◆ GOAL OF THE EXERCISE ◆
Please, could you print all the lines below exactly, leaving out the pictures?

--*--

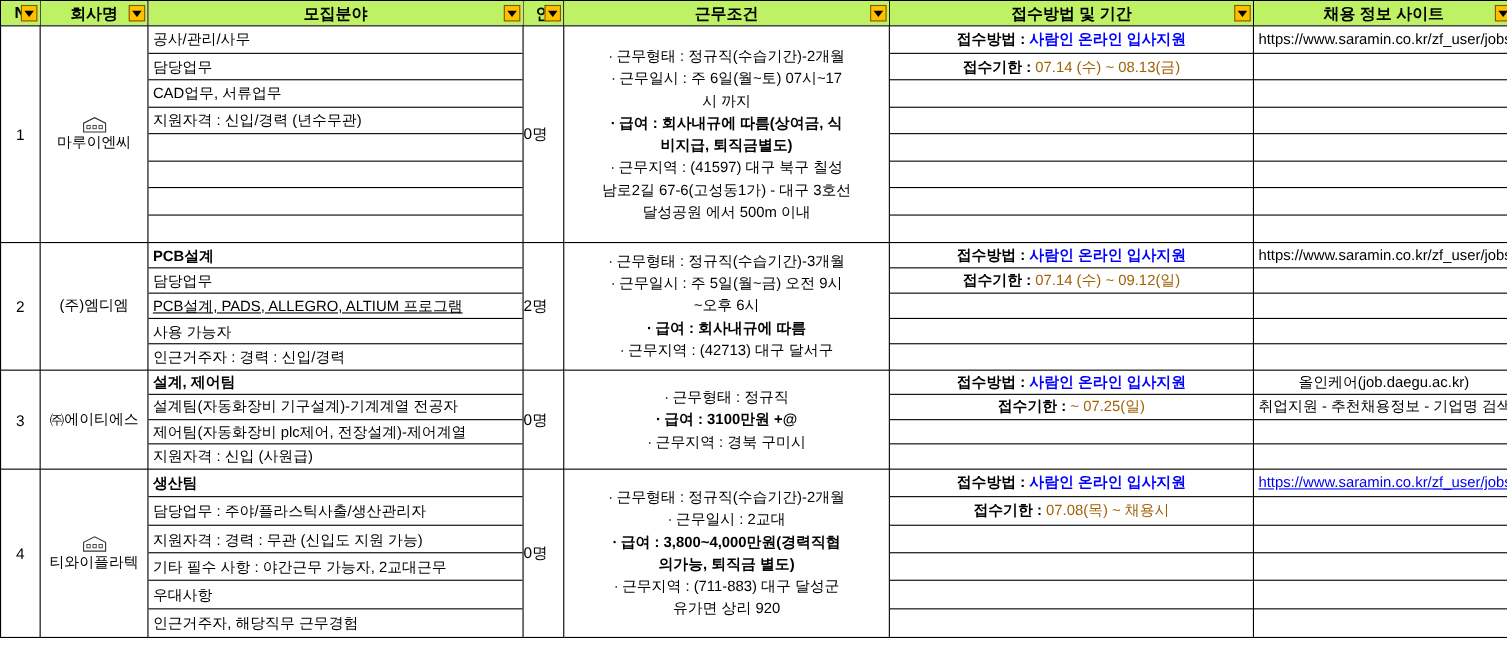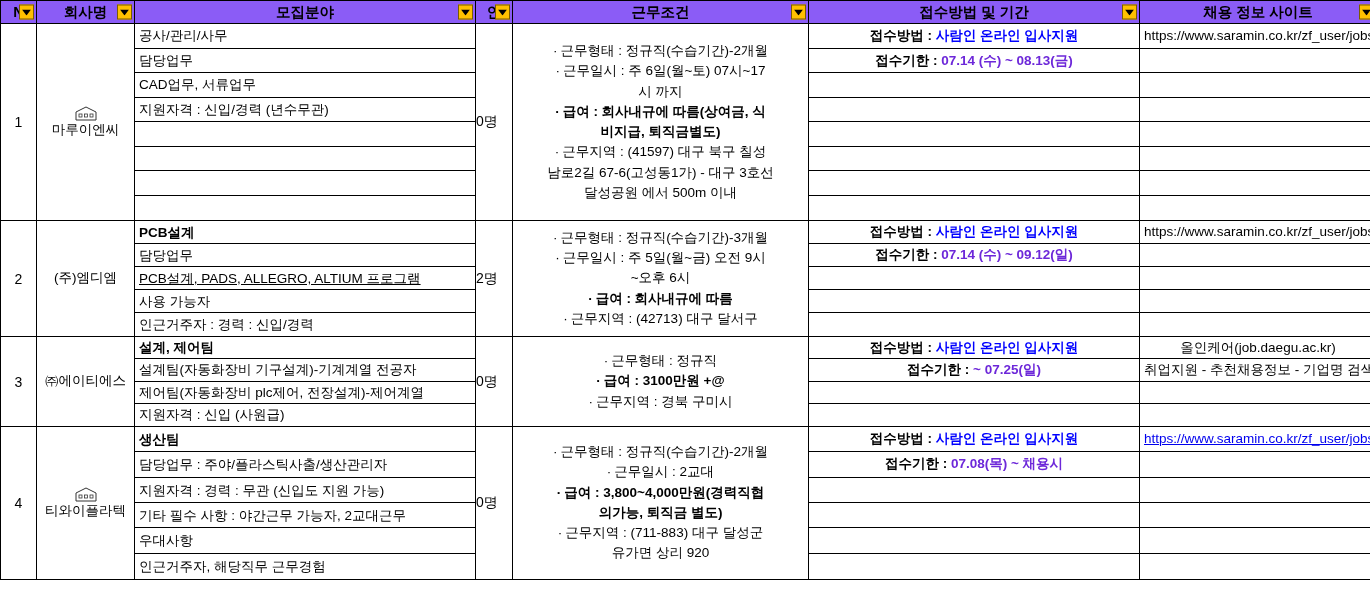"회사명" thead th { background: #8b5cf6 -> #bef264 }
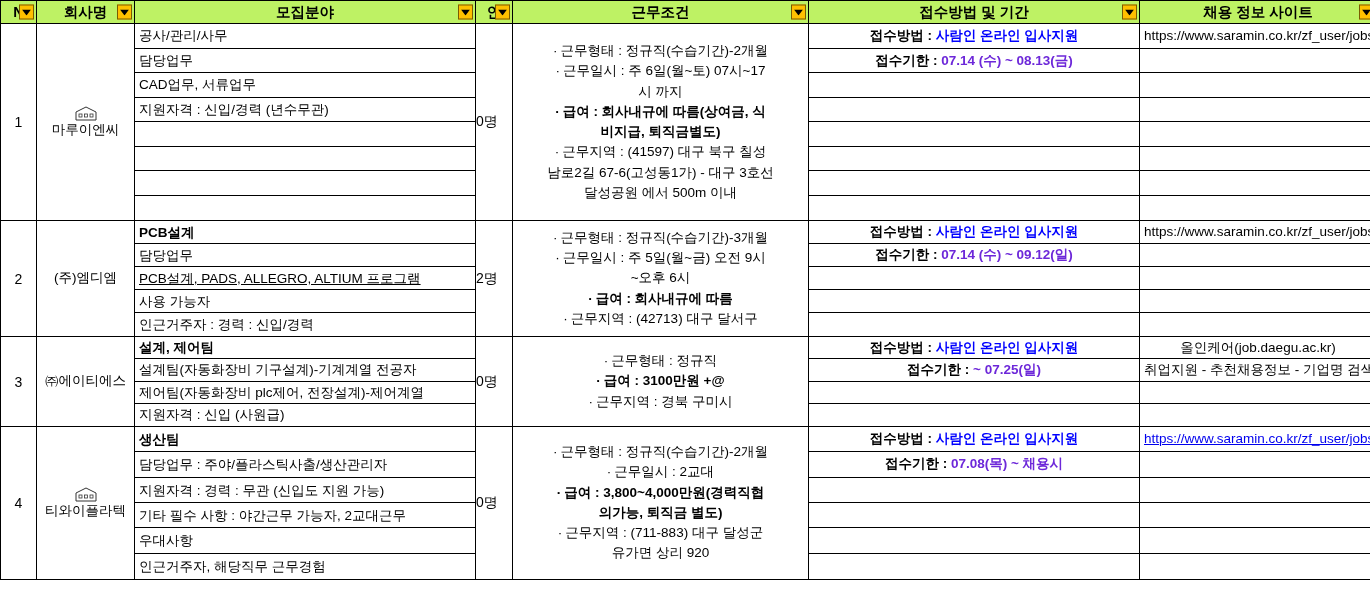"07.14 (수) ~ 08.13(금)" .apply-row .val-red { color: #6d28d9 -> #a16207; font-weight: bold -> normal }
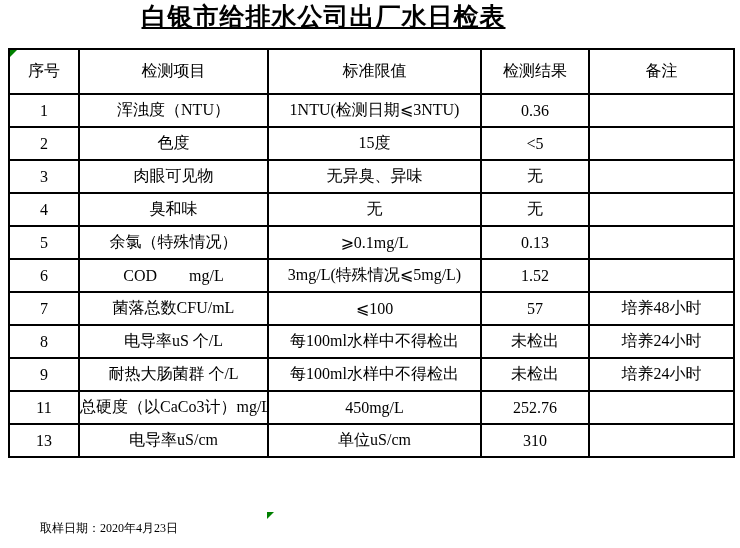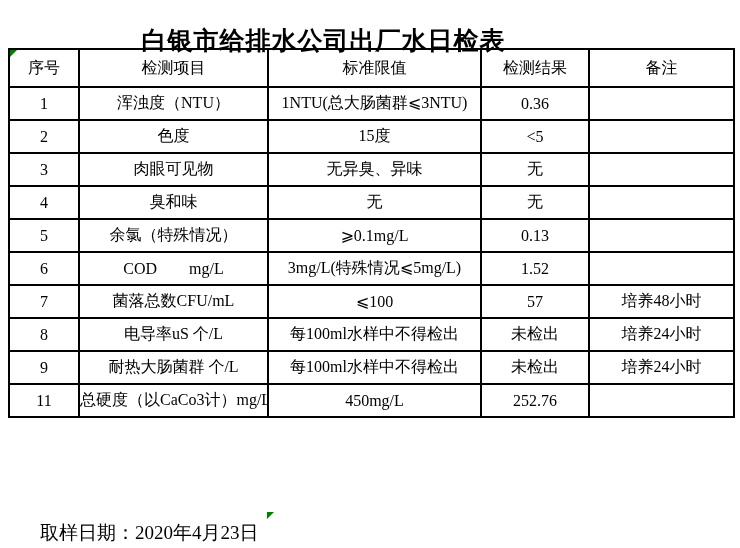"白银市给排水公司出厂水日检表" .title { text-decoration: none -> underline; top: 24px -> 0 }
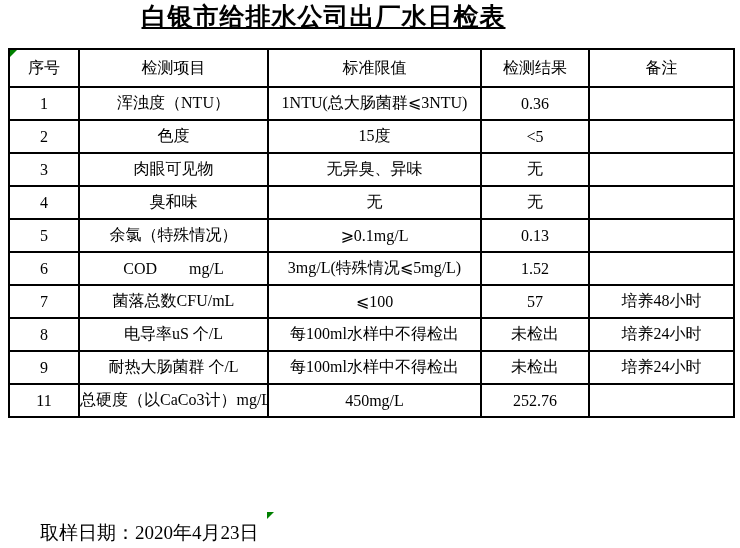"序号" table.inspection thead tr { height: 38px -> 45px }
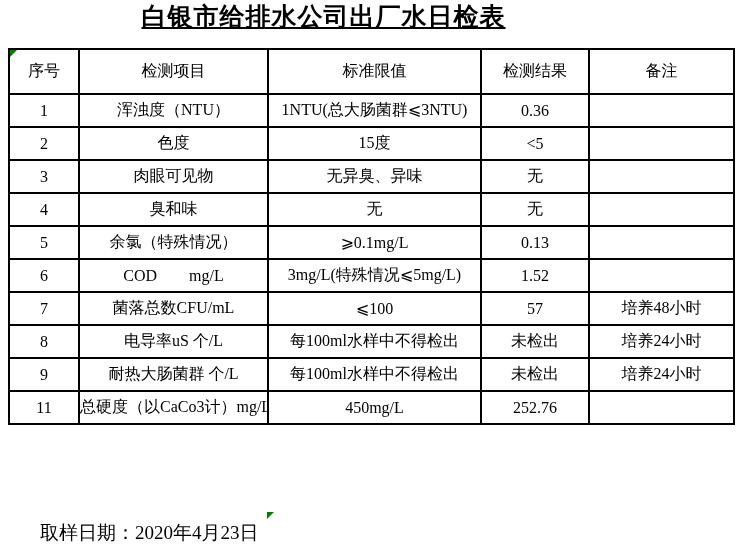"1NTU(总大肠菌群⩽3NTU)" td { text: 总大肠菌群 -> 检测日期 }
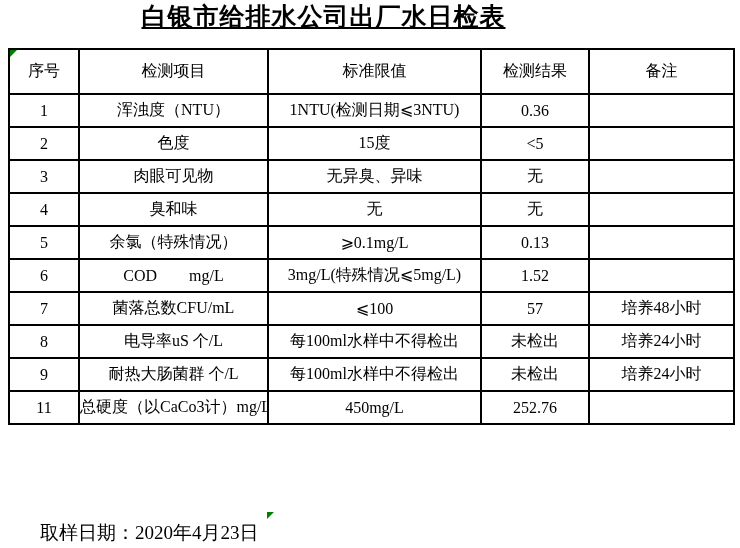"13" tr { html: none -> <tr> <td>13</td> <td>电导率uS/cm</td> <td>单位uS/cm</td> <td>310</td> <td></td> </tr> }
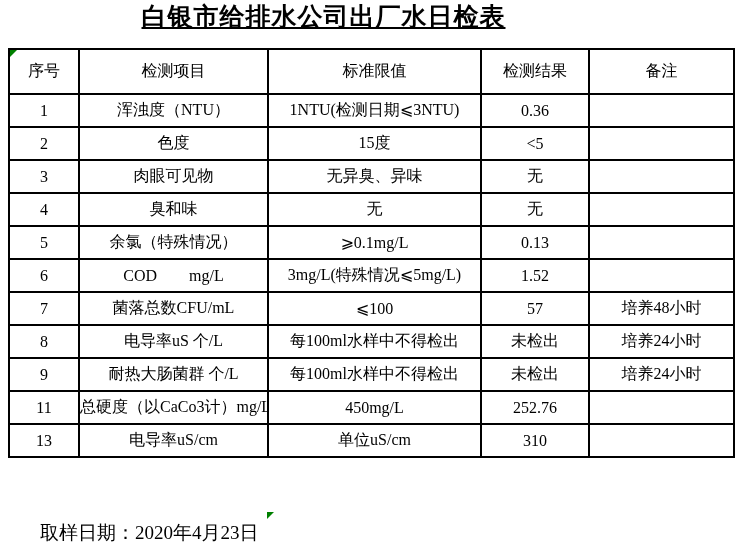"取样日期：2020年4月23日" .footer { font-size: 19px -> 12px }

--*--

◆ RESULT FOR THIS TASK ◆
"회사명" thead th { background: #8b5cf6 -> #bef264 }
"07.14 (수) ~ 08.13(금)" .apply-row .val-red { color: #6d28d9 -> #a16207; font-weight: bold -> normal }
"白银市给排水公司出厂水日检表" .title { text-decoration: none -> underline; top: 24px -> 0 }
"序号" table.inspection thead tr { height: 38px -> 45px }
"1NTU(总大肠菌群⩽3NTU)" td { text: 总大肠菌群 -> 检测日期 }
"13" tr { html: none -> <tr> <td>13</td> <td>电导率uS/cm</td> <td>单位uS/cm</td> <td>310</td> <td></td> </tr> }
"取样日期：2020年4月23日" .footer { font-size: 19px -> 12px }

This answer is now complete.